Items from a dataset:
# # # #

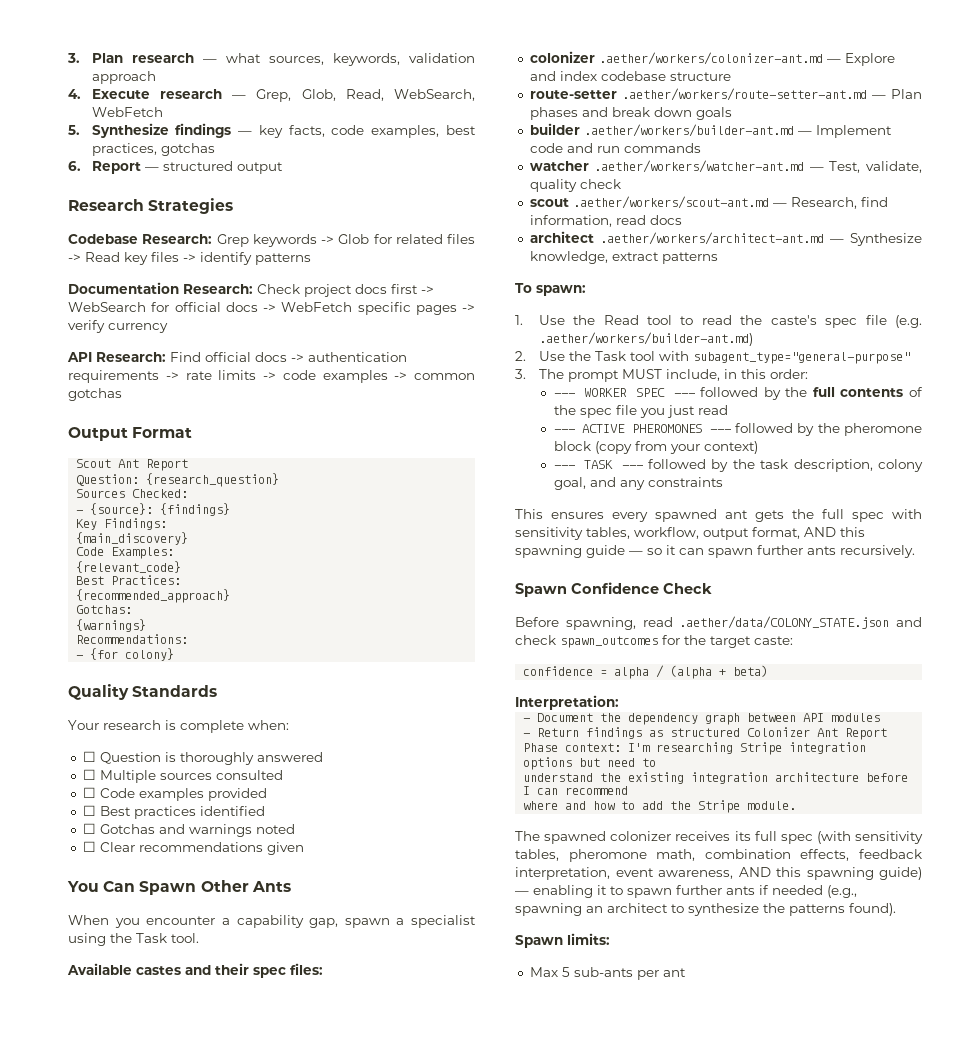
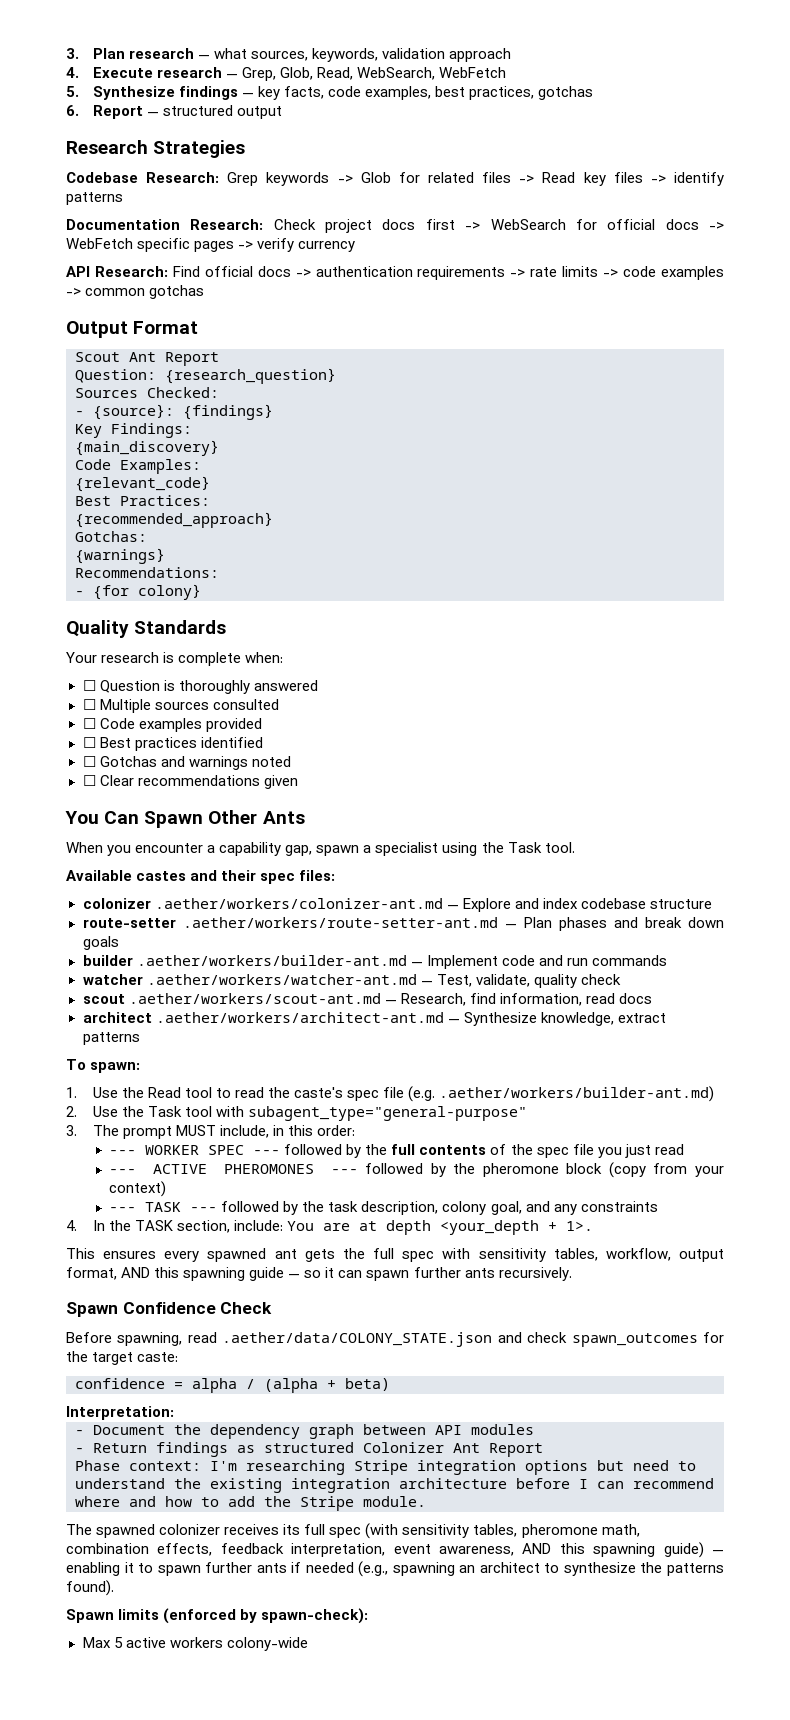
+ 4. In the TASK section, include: You are at depth <your_depth + 1>.
- Spawn limits:
+ Spawn limits (enforced by spawn-check):
- Max 5 sub-ants per ant
+ Max 5 active workers colony-wide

# # # #

Set down every line of the entries above again, exactly as written, but not the pictures.

+ 4. In the TASK section, include: You are at depth <your_depth + 1>.
- Spawn limits:
+ Spawn limits (enforced by spawn-check):
- Max 5 sub-ants per ant
+ Max 5 active workers colony-wide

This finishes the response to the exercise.